I don't find it surprising that an association exists between teens viewing online pornography and higher rates of risky sexual behaviors.

But, we should take note that the study did not find a causal link that viewing internet porn results in the increase in risky sexual behaviors. Without a clear causal link, it might be argued that teens engaging in risky sexual behaviors may be a factor in leading them to watch online porn, or perhaps that some other mechanism leads kids to watch online porn and that same mechanism also leads them to engage in risky sexual behaviors.

A study by Australian researchers at the University of New South Wales and the University of Melbourne indicates an association between internet pornography and the sexual health of teenagers, with a review of literature in the area finding a strong correlation between teenage consumers of online porn and risky sexual behavior.

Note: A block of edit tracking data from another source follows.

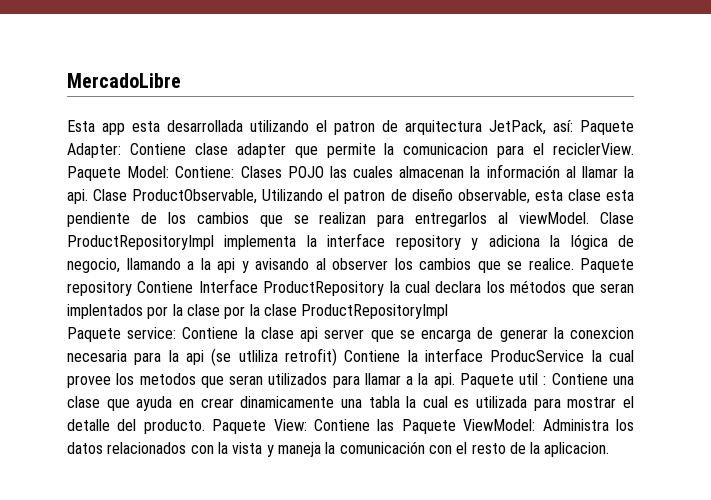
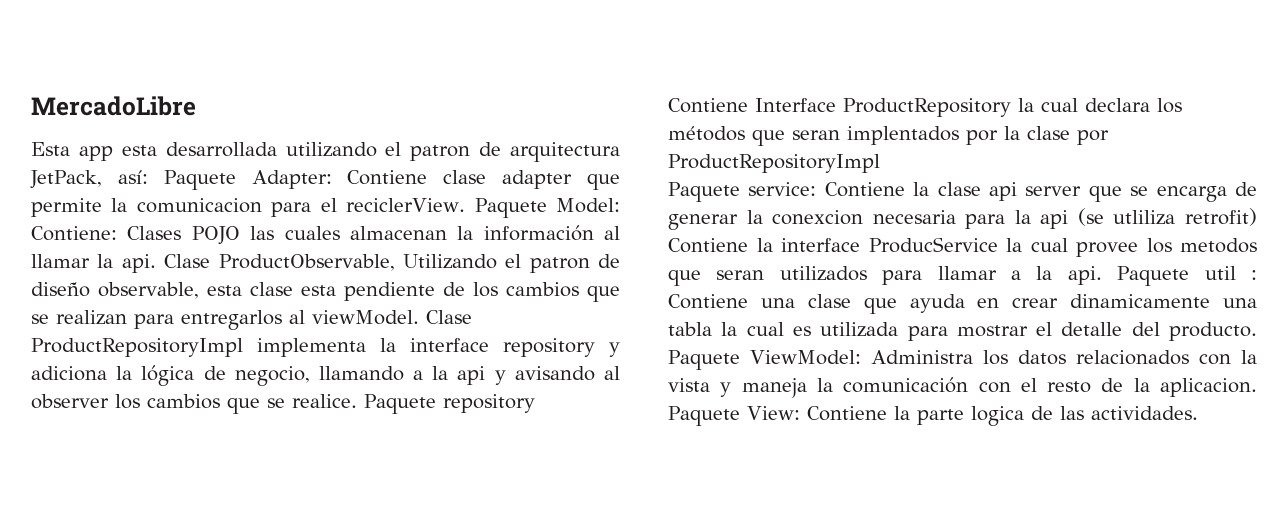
- Paquete repository Contiene Interface ProductRepository la cual declara los métodos que seran implentados por la clase por la clase ProductRepositoryImpl
+ Paquete repository Contiene Interface ProductRepository la cual declara los métodos que seran implentados por la clase por ProductRepositoryImpl
- Paquete View: Contiene las Paquete ViewModel: Administra los datos relacionados con la vista y maneja la comunicación con el resto de la aplicacion.
+ Paquete ViewModel: Administra los datos relacionados con la vista y maneja la comunicación con el resto de la aplicacion.
+ Paquete View: Contiene la parte logica de las actividades.

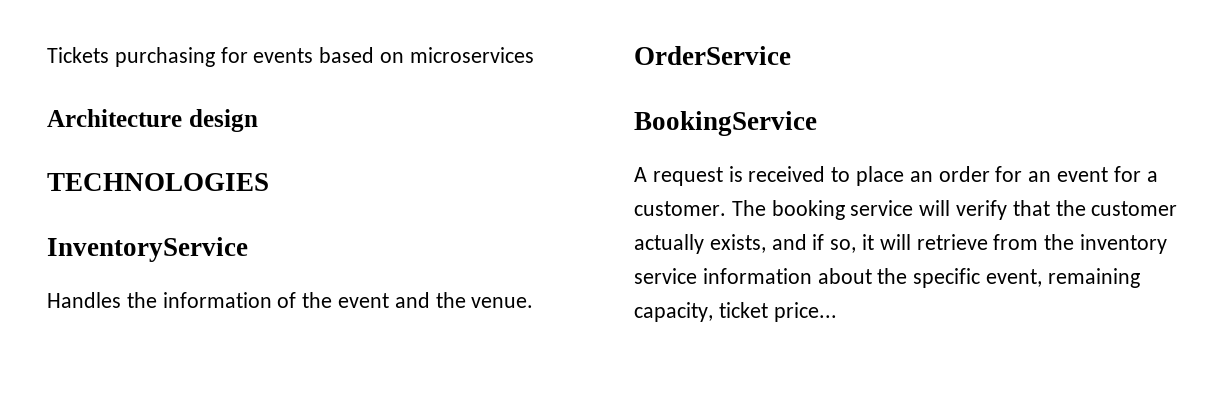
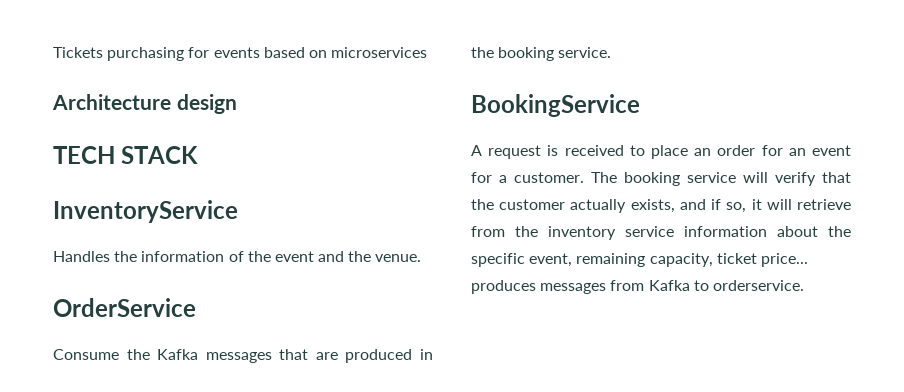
- TECHNOLOGIES
+ TECH STACK
+ Consume the Kafka messages that are produced in the booking service.
- The booking service will verify that the customer actually exists, and if so, it will retrieve from the inventory service information about the specific event, remaining capacity, ticket price...
+ The booking service will verify that the customer actually exists, and if so, it will retrieve from the inventory service information about the specific event, remaining capacity, ticket price... produces messages from Kafka to orderservice.

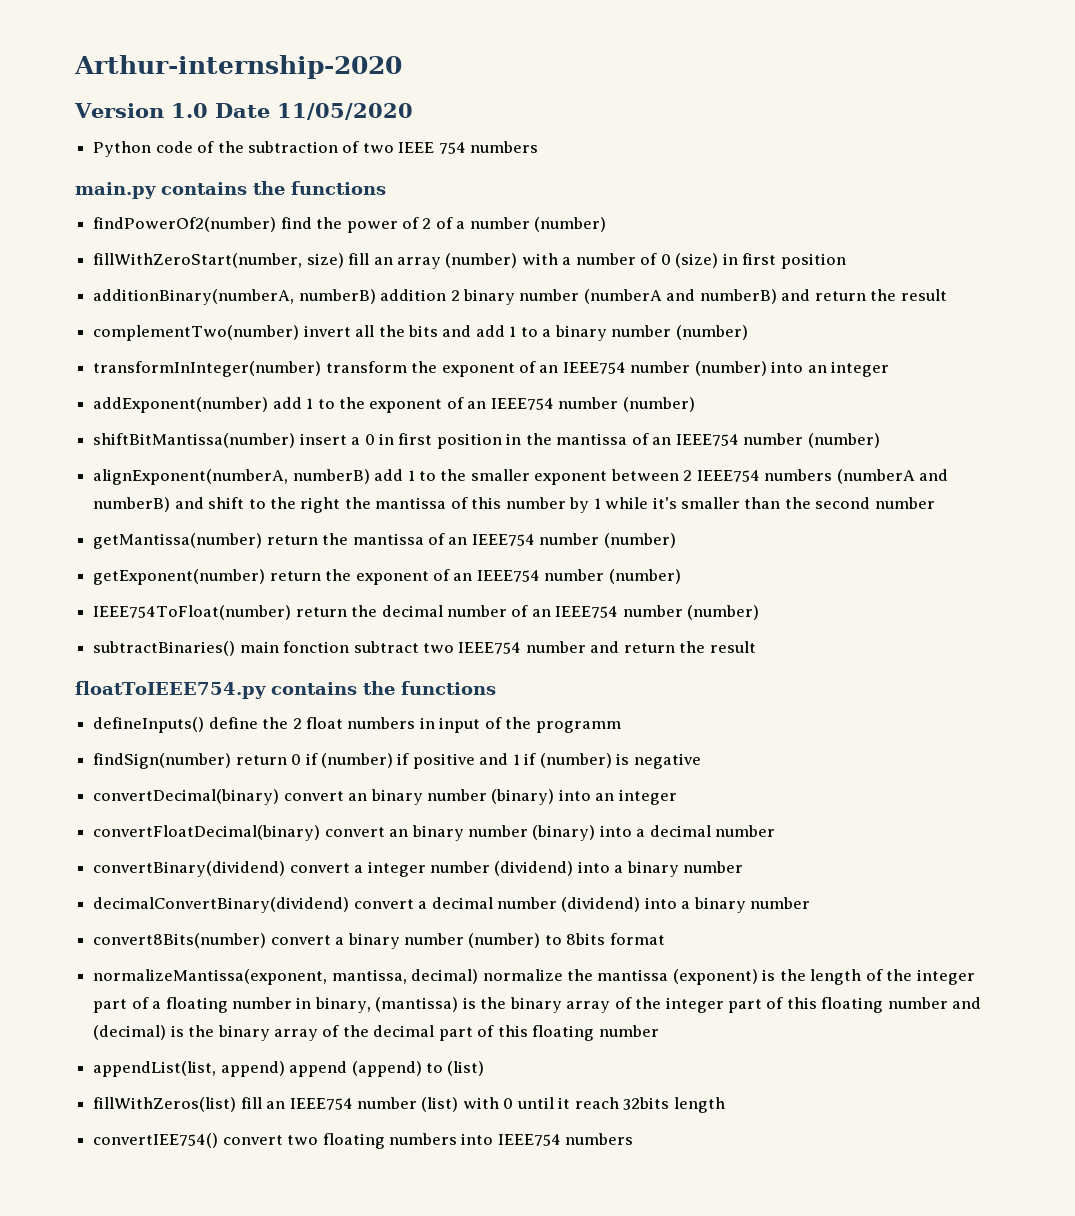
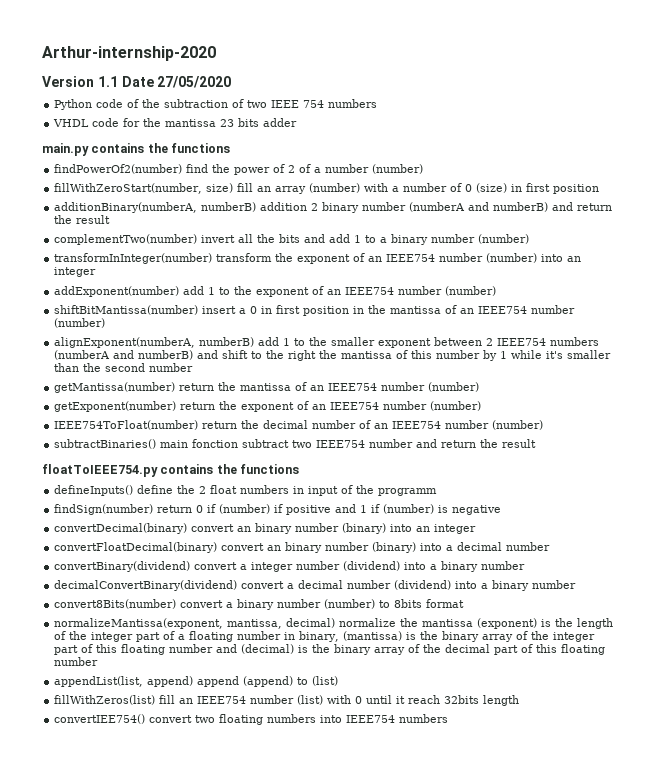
- Version 1.0 Date 11/05/2020
+ Version 1.1 Date 27/05/2020
+ VHDL code for the mantissa 23 bits adder

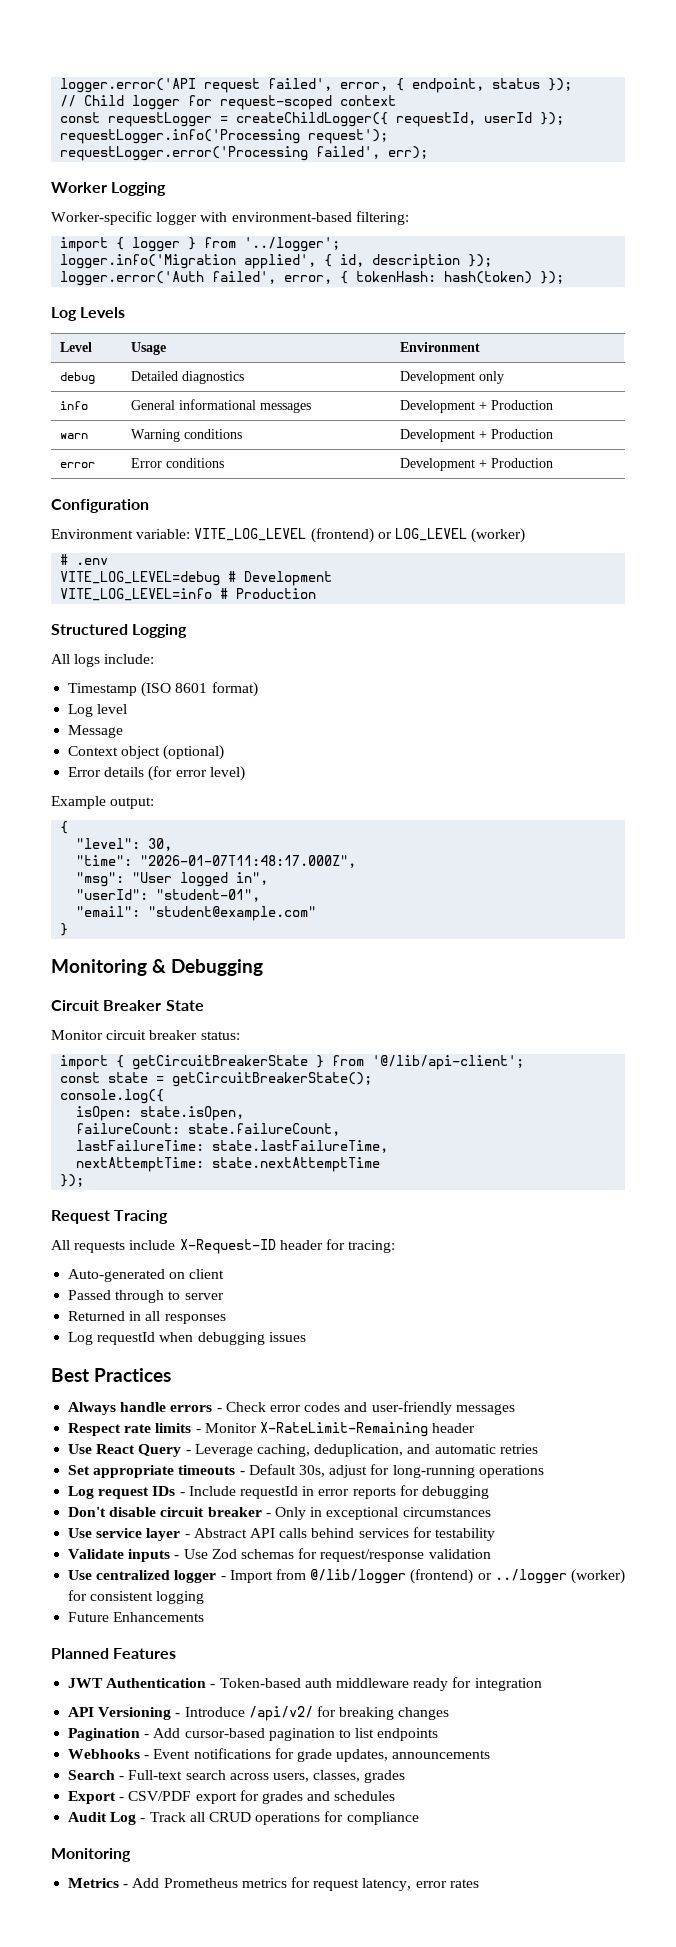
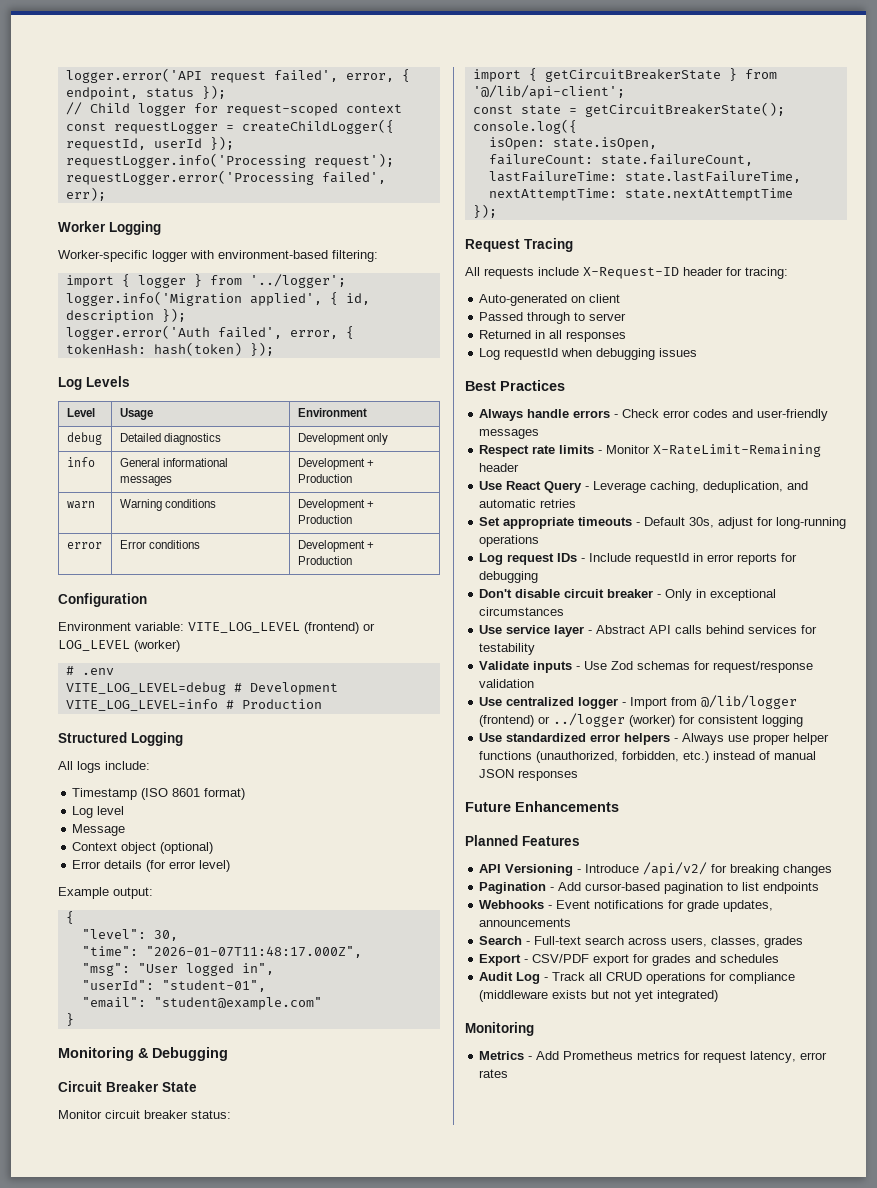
+ Use standardized error helpers - Always use proper helper functions (unauthorized, forbidden, etc.) instead of manual JSON responses
  Future Enhancements
  Planned Features
- JWT Authentication - Token-based auth middleware ready for integration
- Audit Log - Track all CRUD operations for compliance
+ Audit Log - Track all CRUD operations for compliance (middleware exists but not yet integrated)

The study was based on a review of research in the area and on experiences in a number of countries, but primarily the United States.

Young people who reported having visited sexually explicit websites were more likely to have higher numbers of sexual partners, engage in a wider diversity of sexual practices, and use alcohol or drugs in association with sexual encounters,” according to the study. These factors have been associated with higher rates of sexually transmitted diseases.

"We found that there were consistent associations in surveys of young adolescents between reporting exposure to online sexual content, and reporting having engaged in earlier, more diverse, or riskier sexual activity," said Dr. Rebecca Guy of the Kirby Institute’s Sexual Health Program at the University of NSW. However, "the design of the studies did not allow a clear conclusion to be drawn as to whether the relationship was a causal one."

The study was published in the Medical Journal of Australia.